## WORK TO BE COMPLETED
In the material below, the lines from the one containing "2011: 600 -> 922" through the one containing "none -> 811" are to be given again exactly, ends included, and no others.

## MATERIAL FOR THE TASK
§ §

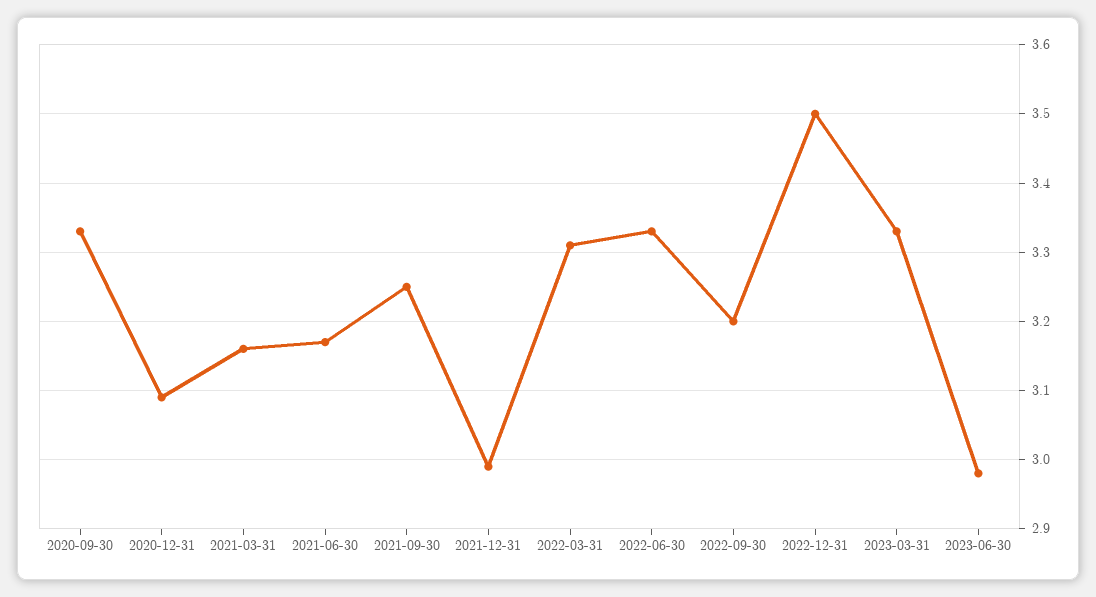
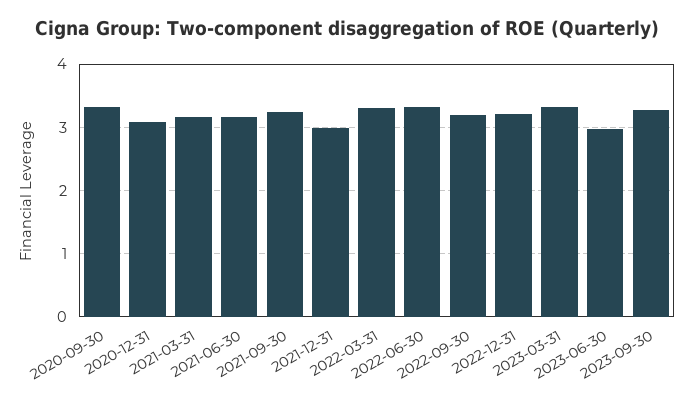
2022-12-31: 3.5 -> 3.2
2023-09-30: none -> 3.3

§ §

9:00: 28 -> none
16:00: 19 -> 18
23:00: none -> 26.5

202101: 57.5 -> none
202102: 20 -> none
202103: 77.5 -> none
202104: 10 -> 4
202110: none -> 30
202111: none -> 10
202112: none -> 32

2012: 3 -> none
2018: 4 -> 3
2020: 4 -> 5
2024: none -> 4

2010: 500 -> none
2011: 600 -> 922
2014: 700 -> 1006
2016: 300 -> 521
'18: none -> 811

§ §

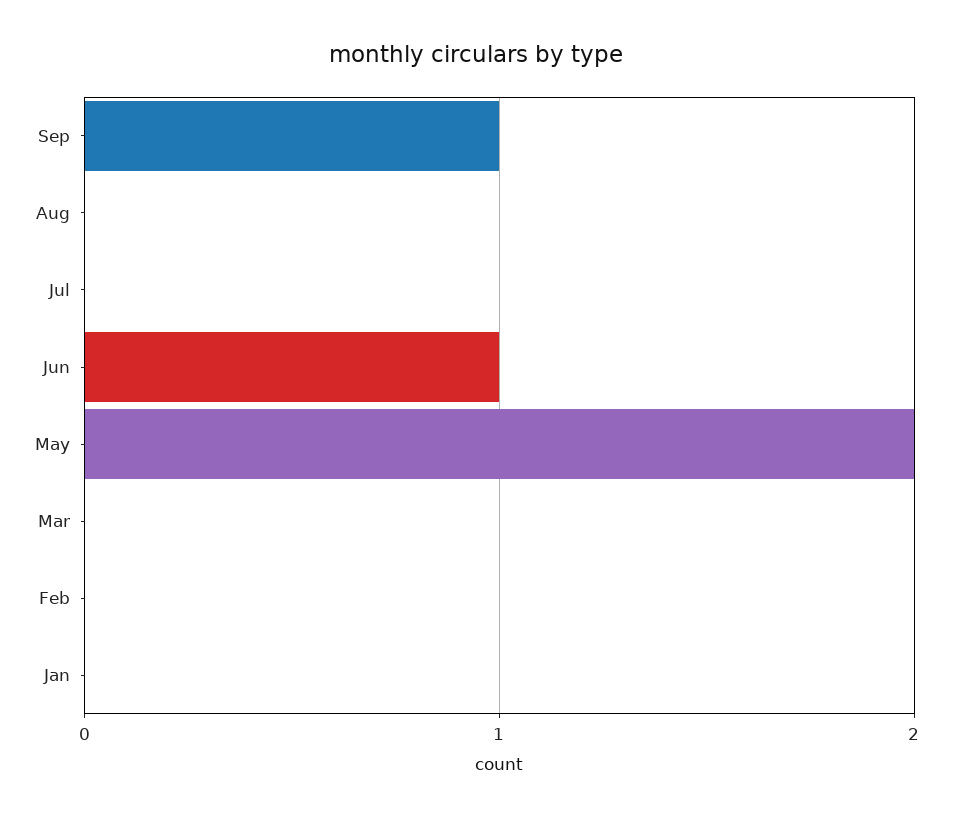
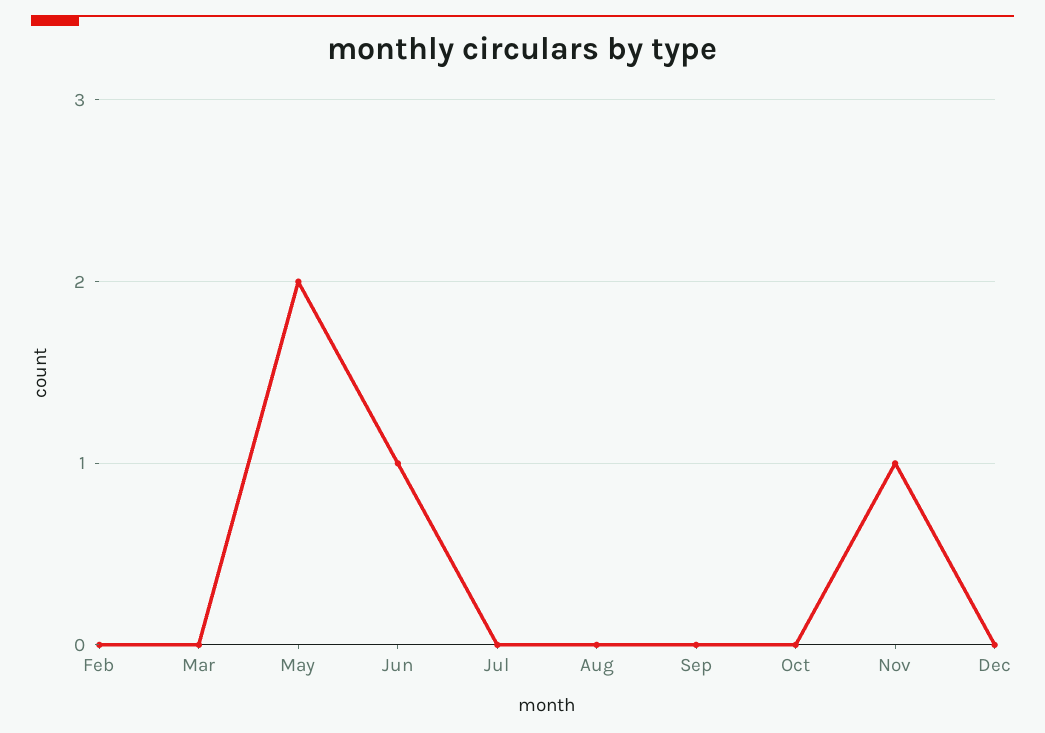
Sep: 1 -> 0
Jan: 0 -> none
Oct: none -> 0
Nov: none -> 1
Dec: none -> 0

§ §

## TASK SOLUTION
2011: 600 -> 922
2014: 700 -> 1006
2016: 300 -> 521
'18: none -> 811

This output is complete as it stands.